Tools and Frameworks for Deep Learning CPU Benchmarks

Deep learning GPU benchmarks has revolutionized the way we solve complex problems, from image recognition to natural language processing. However, while training these models often relies on high-performance GPUs, deploying them effectively in resource-constrained environments such as edge devices or systems with limited hardware presents unique challenges. CPUs, being widely available and cost-efficient, often serve as the backbone for inference in such scenarios. But how do we ensure that models deployed on CPUs deliver optimal performance without compromising accuracy?

This article dives into the benchmarking of deep learning model inference on CPUs, focusing on three critical metrics: latency, CPU utilization and Memory Utilization. Using a spam classification example, We explore how popular frameworks like PyTorch, TensorFlow, JAX , and ONNX Runtime handle inference workloads. By the end, you’ll have a clear understanding of how to measure performance, optimize deployments, and select the right tools and frameworks for CPU-based inference in resource-constrained environments.

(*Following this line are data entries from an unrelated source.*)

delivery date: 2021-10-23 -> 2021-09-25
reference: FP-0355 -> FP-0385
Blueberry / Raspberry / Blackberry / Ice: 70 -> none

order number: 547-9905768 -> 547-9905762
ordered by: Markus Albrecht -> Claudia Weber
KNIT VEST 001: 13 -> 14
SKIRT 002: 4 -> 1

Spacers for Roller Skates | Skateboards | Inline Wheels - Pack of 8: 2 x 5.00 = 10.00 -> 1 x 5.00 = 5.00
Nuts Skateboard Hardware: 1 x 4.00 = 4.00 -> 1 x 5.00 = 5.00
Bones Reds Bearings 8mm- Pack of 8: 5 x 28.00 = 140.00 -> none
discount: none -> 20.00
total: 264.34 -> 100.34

Impact: Optimal inference execution can save a significant amount of money and free up resources for other workloads.

Learning Objectives

• Understand the role of Deep Learning GPU benchmarks in assessing hardware performance for AI model training and inference.
• Learn how to utilize Deep Learning GPU benchmarks to compare GPUs and optimize computational efficiency for AI tasks.
• Evaluate PyTorch, TensorFlow, JAX, ONNX Runtime, and OpenVINO Runtime to choose the best for your needs.
• Master tools like psutil and time to collect accurate performance data and optimize inference.
• Prepare models, run inference, and measure performance, applying techniques to diverse tasks like image classification and NLP.
• Identify bottlenecks, optimize models, and enhance performance while managing resources efficiently.

This article was published as a part of the Data Science Blogathon.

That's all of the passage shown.